Impact of Brexit on Britain and the Entire World
The Brexit is bound to have immense consequences, both positive and negative in Britain and the entire world due the power of the economy. The Brexit has already rattled its currency, bond, as well as its equity markets. The British pound is projected to depreciate by as much as 20 % against the U.S, and the euro will certainly lose value, as much as 10 % against the USD. The level of the losses will likely be short-lived, but these currencies are not likely recover fully pre-Brexit. Brexit will also dampen investment confidence, lower commodity prices and finally cause British financial market uncertainty. Together with a backdrop of slow global growth and severe concerns about China’s retardation, Brexit will cause another wave of volatility.
Slow Growth in Europe
Brexit will cause a deceleration in UK investment as well as other business activities. A similar effect is expected in the entire EU. Markets strongly associated with demand from the EU like Eastern Europe, North Africa and parts of Asia will experience a diminished demand. That would affect their industrial performance although it would not disrupt their domestic growth trajectories. As corporate leaders warm up for 2017, they will have to add more analytical energy to gaining sources of growth in other continents. That will help to compensate the weaker performance in Europe.
Global Political Risks
Brexit’s most adverse effect would be to galvanize the anti-EU sentiments and other populist parties all over the EU. That might cause a series of policy interferences in the region that might weaken the EU. That might also slow down the EU integration or even prompt other EU members leaving the union. All these would negatively affect the EU’s economic perspective, and compel multinational entities to manage political uncertainties much carefully in this formally stable region. While that is unlikely to cause ripple effects internationally, it could cause greater instability in Eastern Europe and the Middle East if it coincided with a heightening isolationist foreign policy from the U.S.

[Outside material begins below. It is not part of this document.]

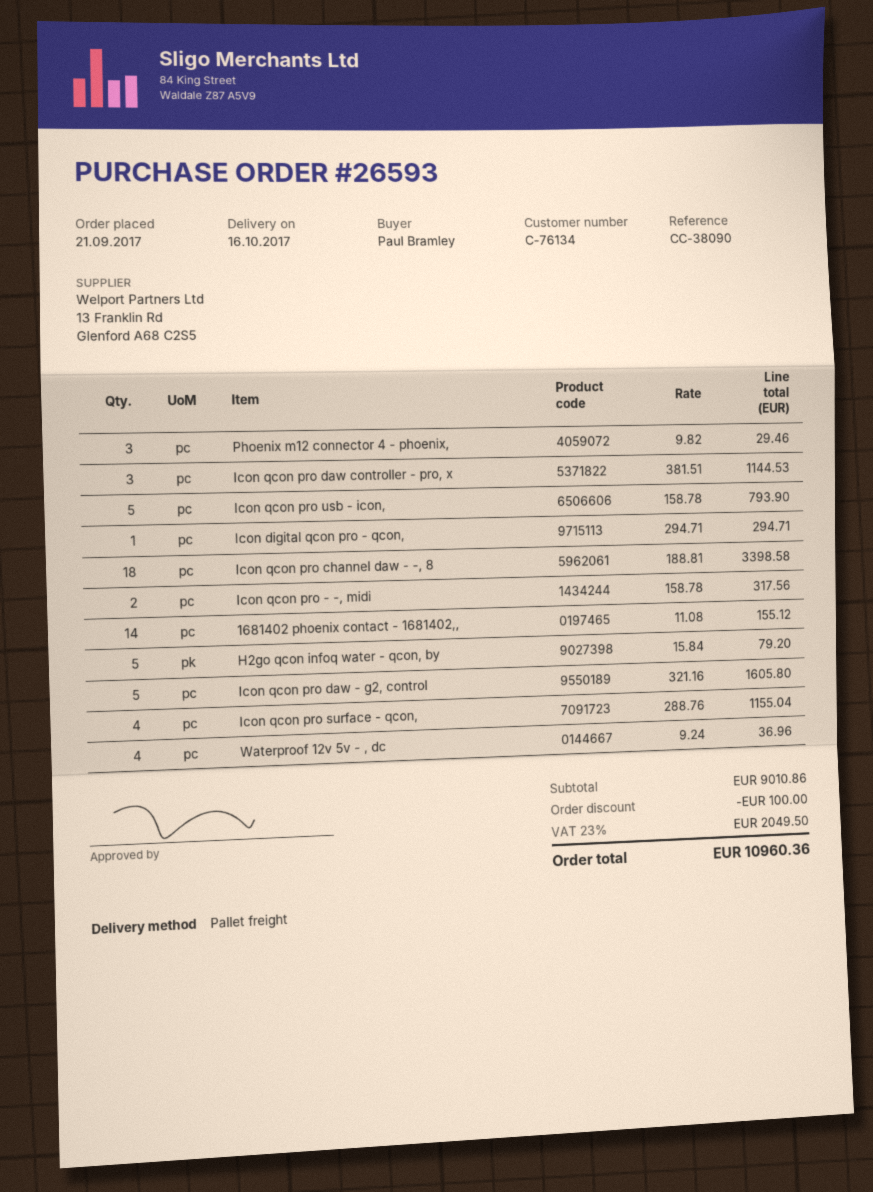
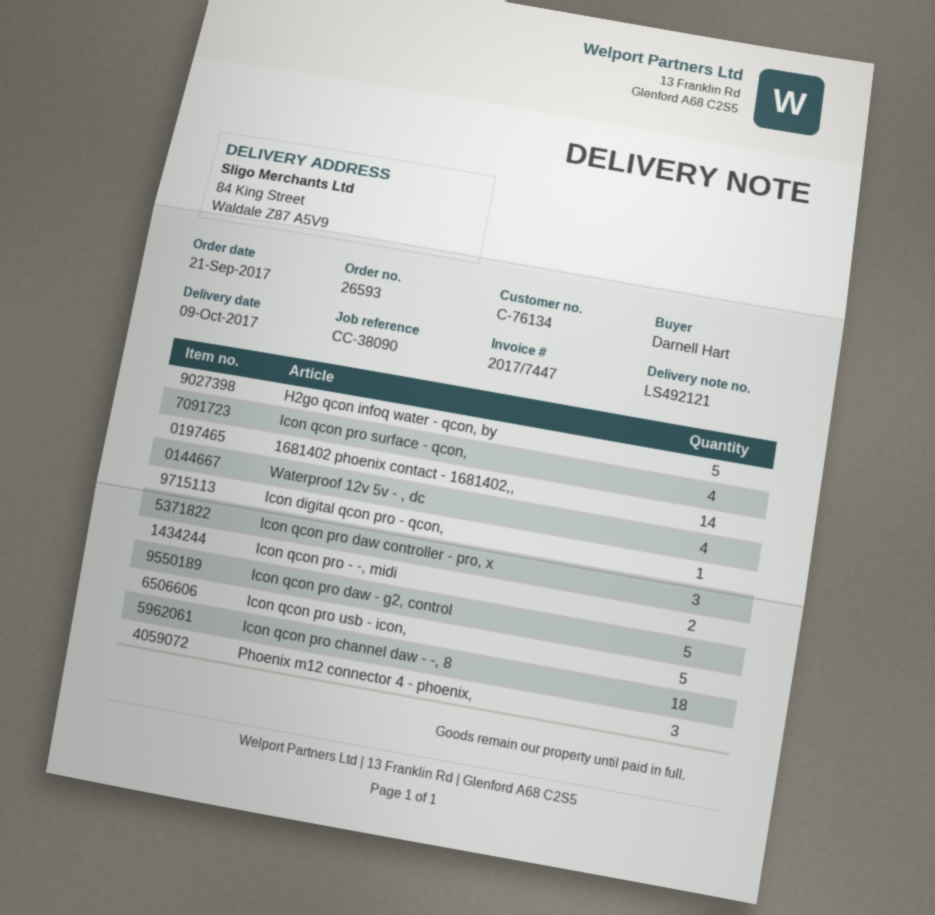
delivery date: 2017-10-16 -> 2017-10-09
ordered by: Paul Bramley -> Darnell Hart

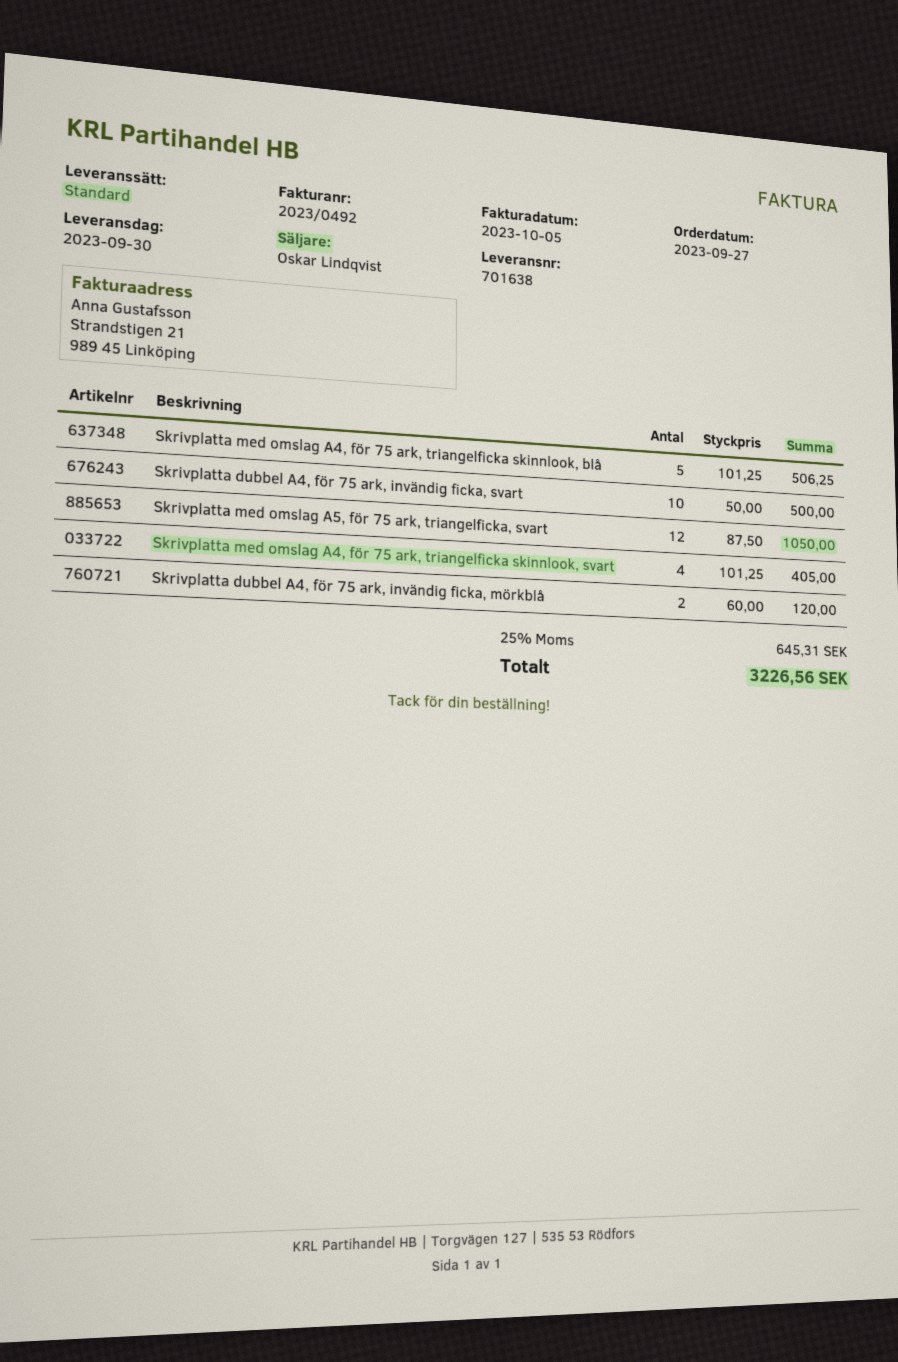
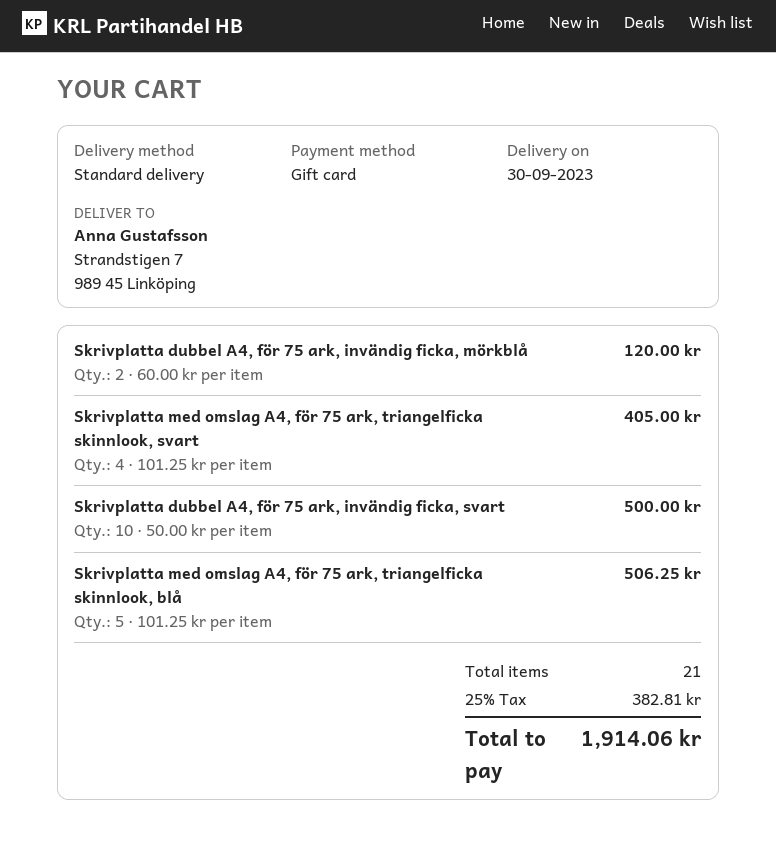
Skrivplatta med omslag A5, för 75 ark, triangelficka, svart: 12 x 87.50 = 1050.00 -> none
tax: 25% = 645.31 -> 25% = 382.81
total: 3226.56 -> 1914.06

Overall, Brexit will put higher pressure on non-Europe regions to deliver excellent results that will compensate for long periods of under performance by the EU and Britain corporate entities. That will be a big challenge in the present global growth environment. It will, therefore, require a much greater focus on swift strategies. The most focus should be on high competitive positioning, proper risk management and re-strategizing of how firms plan to thrive in the emerging markets.